[[ TASK INPUTS open ]]

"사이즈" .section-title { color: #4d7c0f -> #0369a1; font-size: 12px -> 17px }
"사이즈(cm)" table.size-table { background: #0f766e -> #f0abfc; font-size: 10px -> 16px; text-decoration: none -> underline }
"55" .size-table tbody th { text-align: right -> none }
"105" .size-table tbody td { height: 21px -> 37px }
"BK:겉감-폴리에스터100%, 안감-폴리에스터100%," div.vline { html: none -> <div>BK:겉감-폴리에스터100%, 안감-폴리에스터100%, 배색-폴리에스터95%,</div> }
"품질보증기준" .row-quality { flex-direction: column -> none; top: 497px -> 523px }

[[ TASK INPUTS closed ]]
[[ TASK INPUTS open ]]

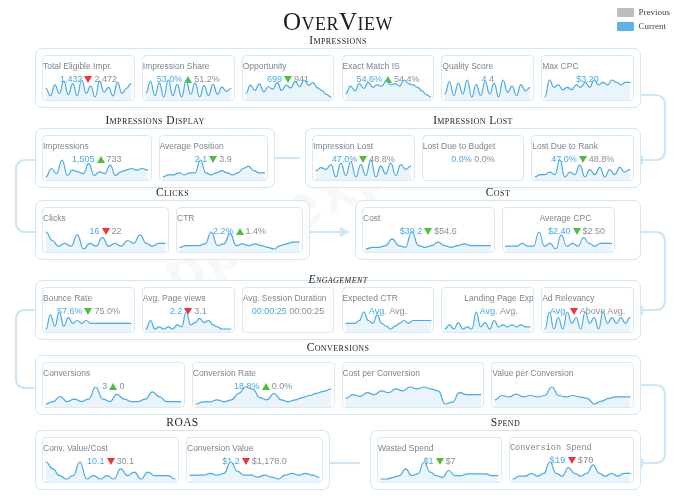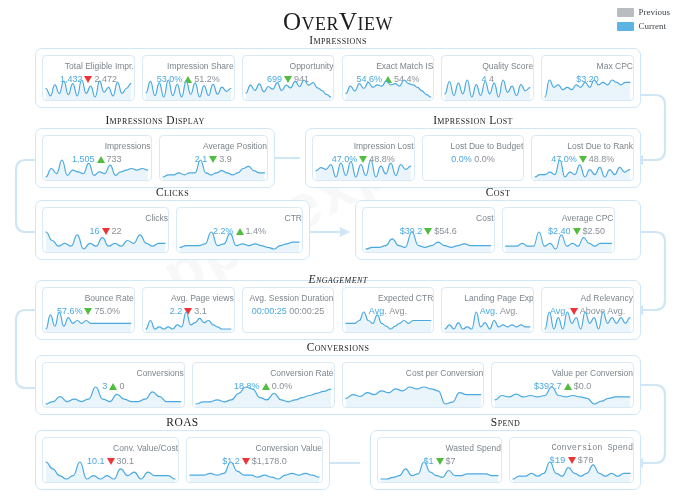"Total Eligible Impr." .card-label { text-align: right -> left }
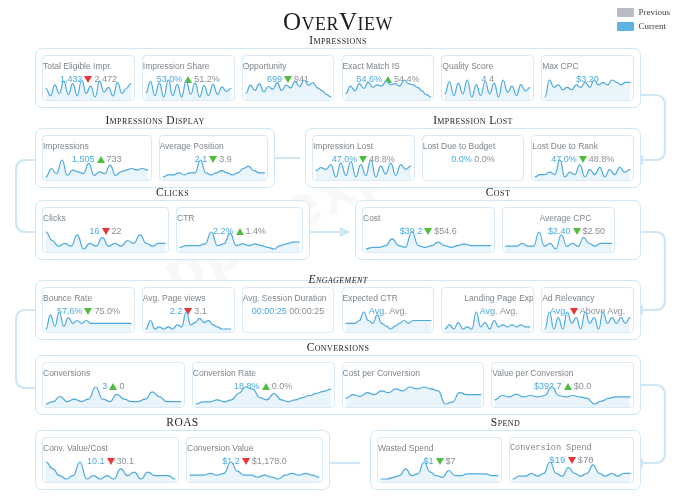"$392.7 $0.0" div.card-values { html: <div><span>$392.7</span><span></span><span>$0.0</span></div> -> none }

[[ TASK INPUTS closed ]]

▶ [ACTION ITEM] There is a run of lines above from the one with "height: 21px ->" to the one with "flex-direction: column ->"; print exactly that run, both ends included, and nothing else.

▶ [ANSWER TO THE PROBLEM]
"105" .size-table tbody td { height: 21px -> 37px }
"BK:겉감-폴리에스터100%, 안감-폴리에스터100%," div.vline { html: none -> <div>BK:겉감-폴리에스터100%, 안감-폴리에스터100%, 배색-폴리에스터95%,</div> }
"품질보증기준" .row-quality { flex-direction: column -> none; top: 497px -> 523px }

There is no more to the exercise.